#### [Your assignment]
Exactly the lines from the first line of the records to the line holding "REDOUTE ELEA FRENCH" should be duplicated, and nothing more; pictures stay out.

#### [Material to process]

---+---

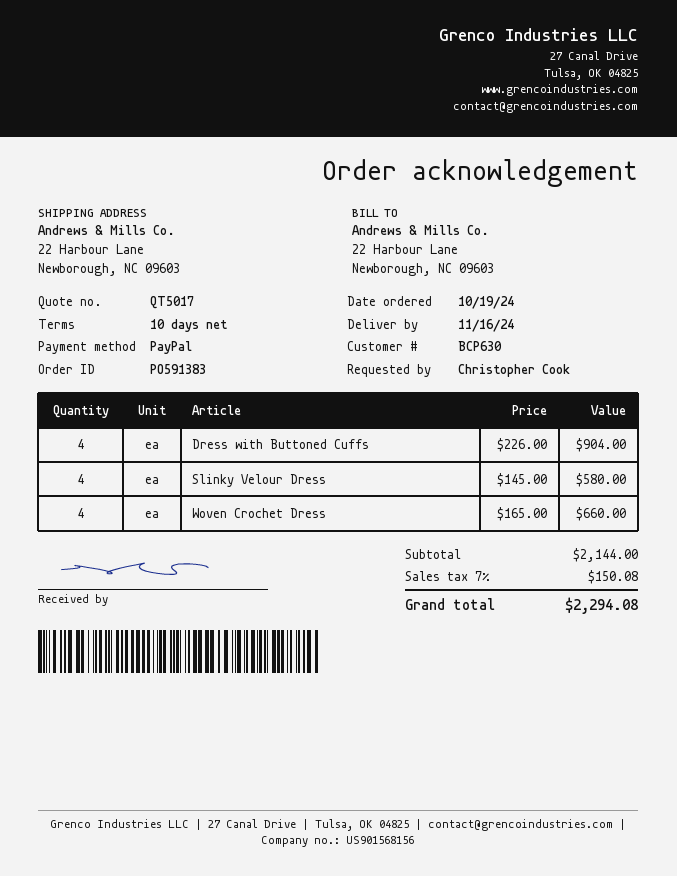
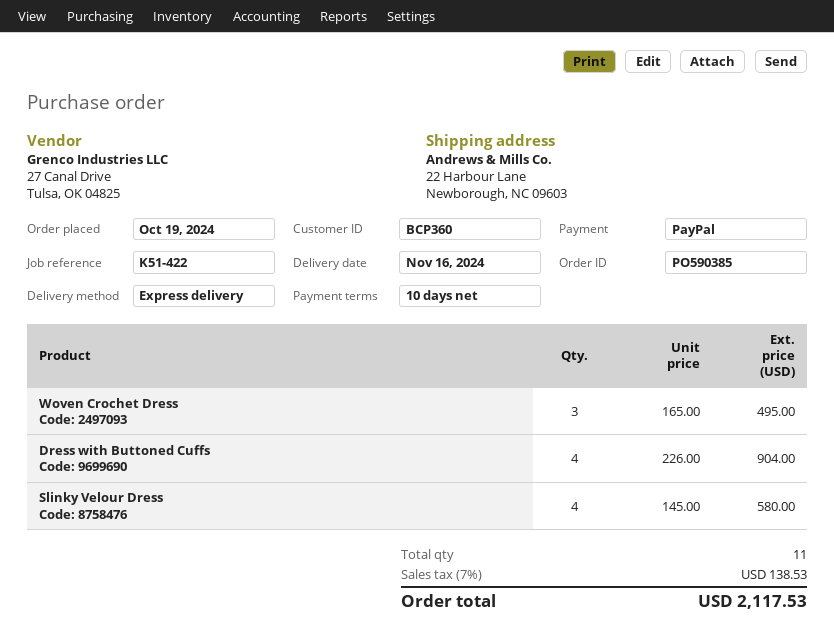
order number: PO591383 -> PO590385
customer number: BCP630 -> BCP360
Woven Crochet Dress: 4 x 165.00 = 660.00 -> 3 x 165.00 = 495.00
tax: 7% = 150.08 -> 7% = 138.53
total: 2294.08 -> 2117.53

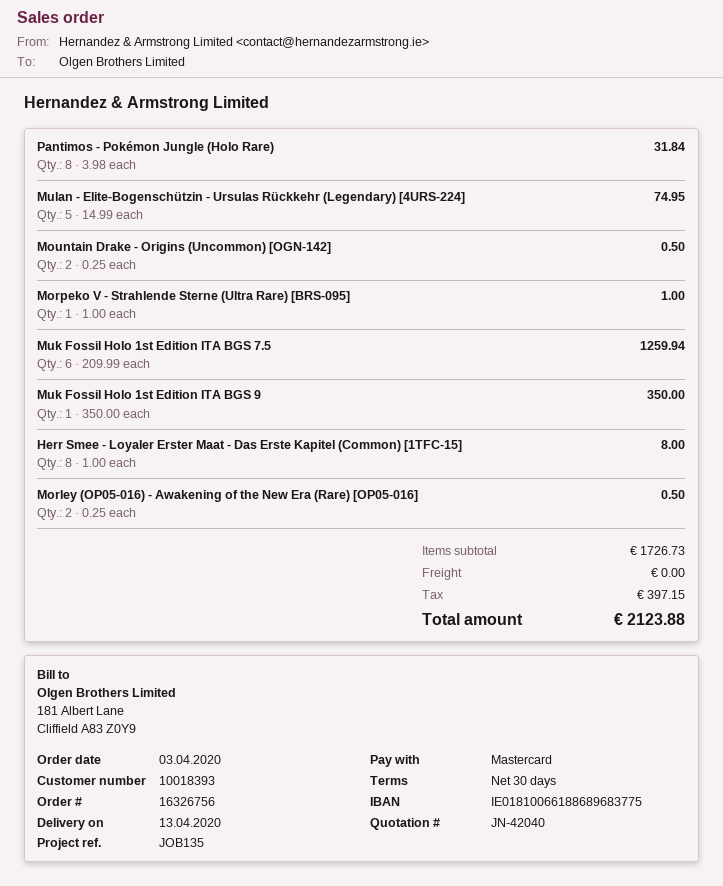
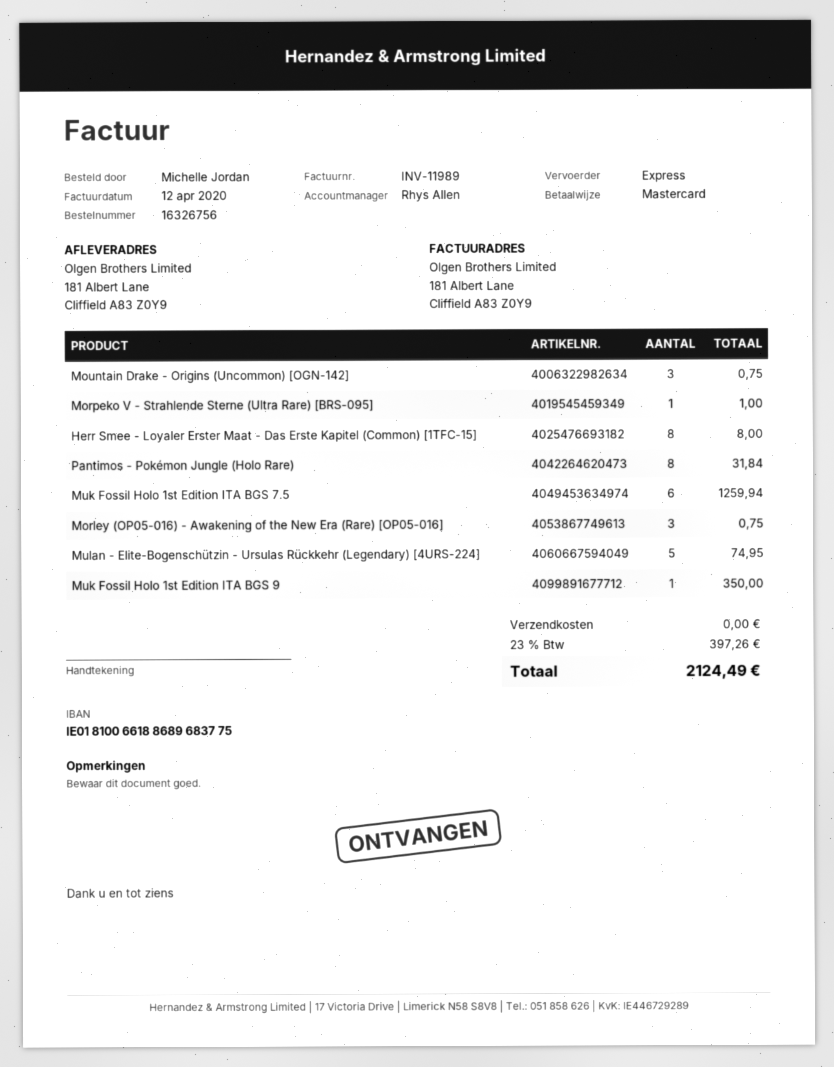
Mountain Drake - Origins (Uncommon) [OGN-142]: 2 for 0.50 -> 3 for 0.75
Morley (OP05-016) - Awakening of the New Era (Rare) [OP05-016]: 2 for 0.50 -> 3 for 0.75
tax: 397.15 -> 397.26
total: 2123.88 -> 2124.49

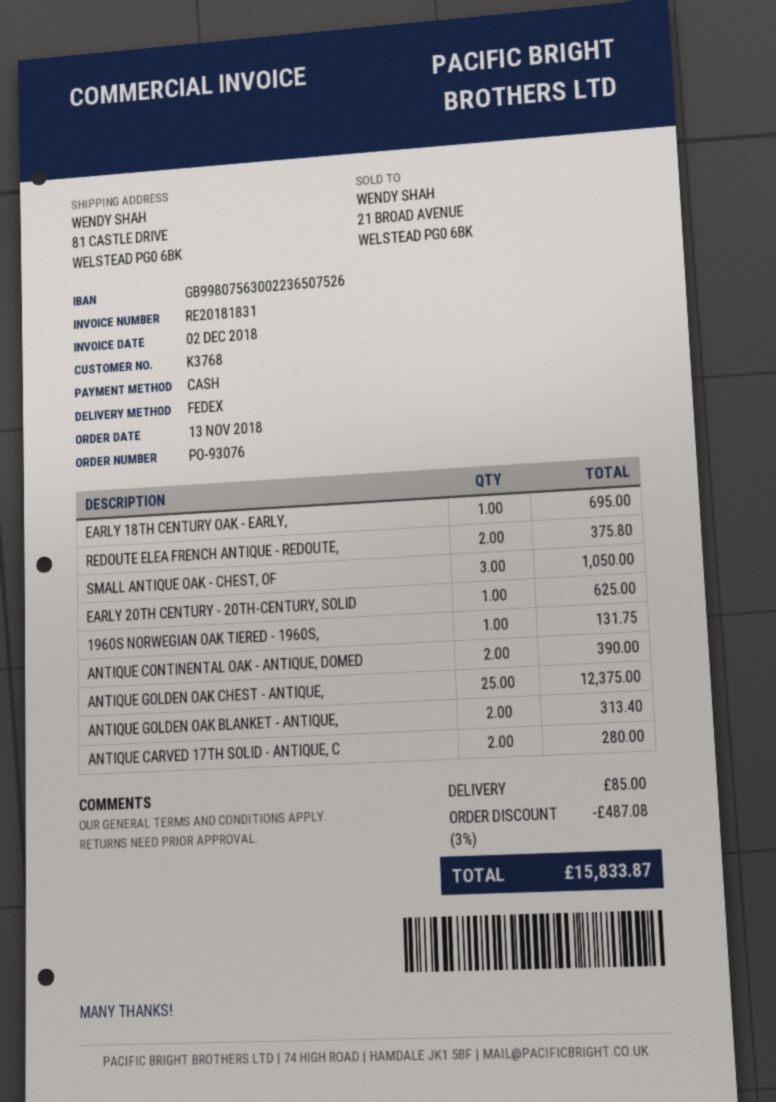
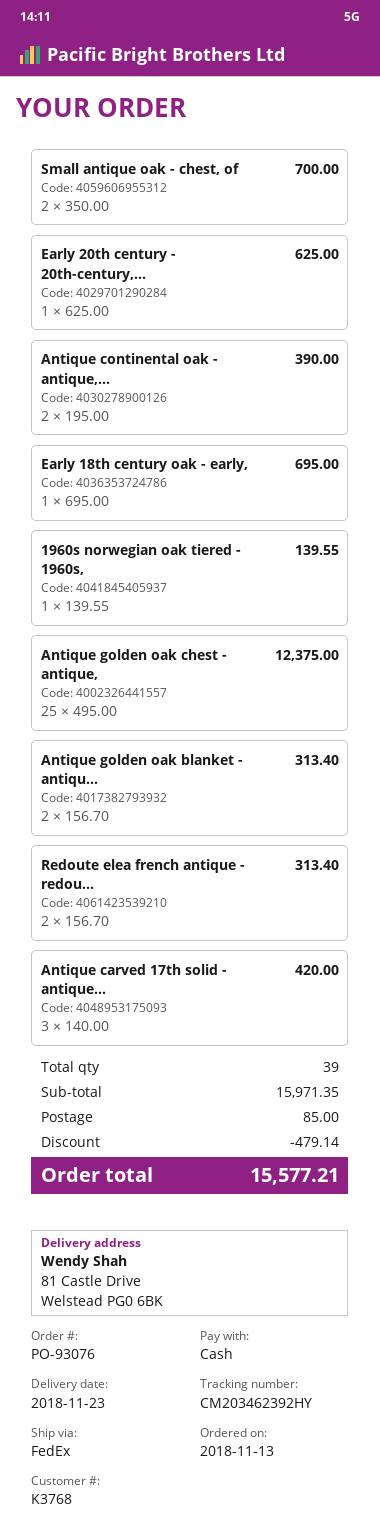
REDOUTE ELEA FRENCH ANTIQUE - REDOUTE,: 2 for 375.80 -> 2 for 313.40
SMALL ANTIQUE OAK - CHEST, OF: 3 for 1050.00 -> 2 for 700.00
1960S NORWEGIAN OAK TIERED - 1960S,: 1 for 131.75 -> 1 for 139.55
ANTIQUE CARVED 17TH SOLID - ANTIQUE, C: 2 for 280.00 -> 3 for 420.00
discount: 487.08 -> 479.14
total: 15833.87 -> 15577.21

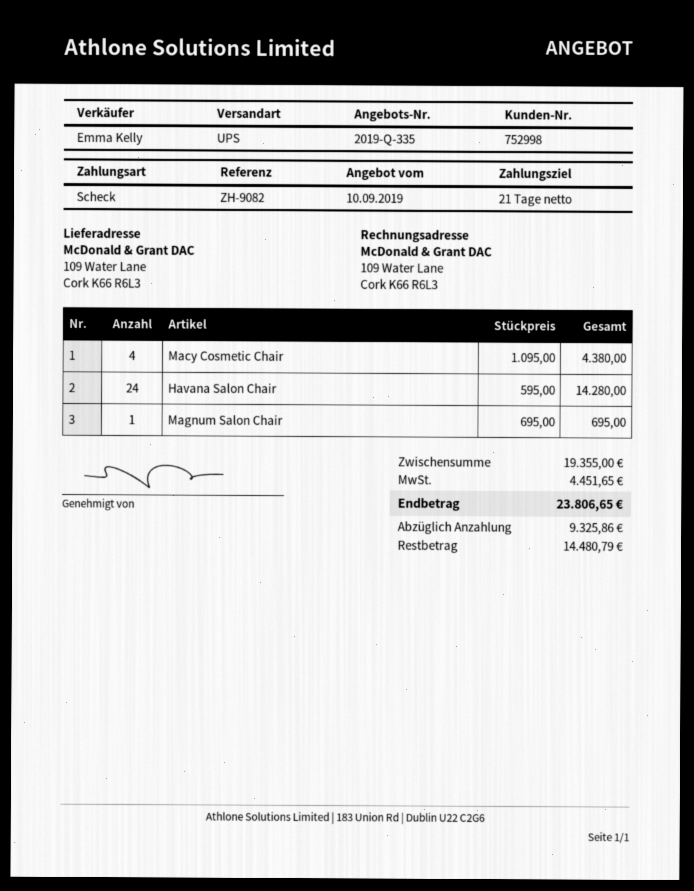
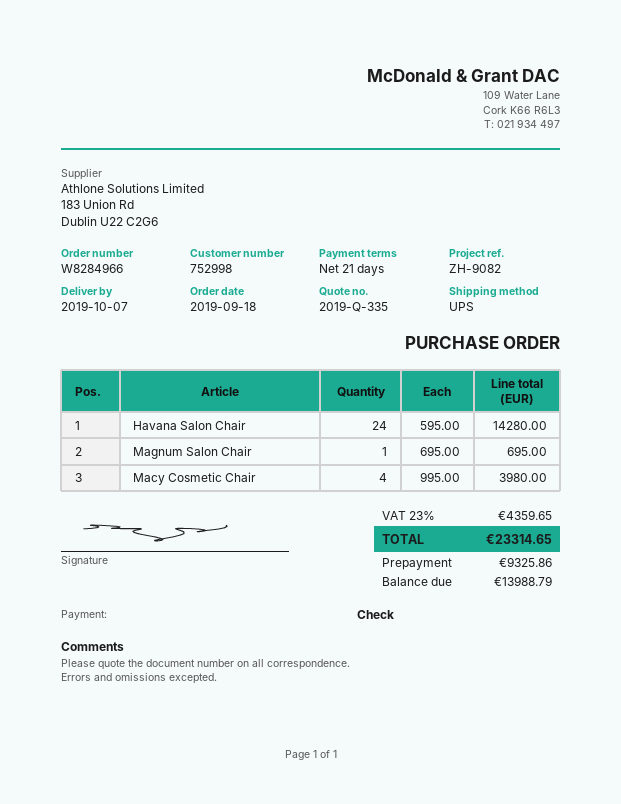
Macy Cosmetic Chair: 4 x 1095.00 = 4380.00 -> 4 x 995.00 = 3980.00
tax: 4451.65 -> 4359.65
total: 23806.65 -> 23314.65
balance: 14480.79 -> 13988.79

---+---

#### [Result]
order number: PO591383 -> PO590385
customer number: BCP630 -> BCP360
Woven Crochet Dress: 4 x 165.00 = 660.00 -> 3 x 165.00 = 495.00
tax: 7% = 150.08 -> 7% = 138.53
total: 2294.08 -> 2117.53

Mountain Drake - Origins (Uncommon) [OGN-142]: 2 for 0.50 -> 3 for 0.75
Morley (OP05-016) - Awakening of the New Era (Rare) [OP05-016]: 2 for 0.50 -> 3 for 0.75
tax: 397.15 -> 397.26
total: 2123.88 -> 2124.49

REDOUTE ELEA FRENCH ANTIQUE - REDOUTE,: 2 for 375.80 -> 2 for 313.40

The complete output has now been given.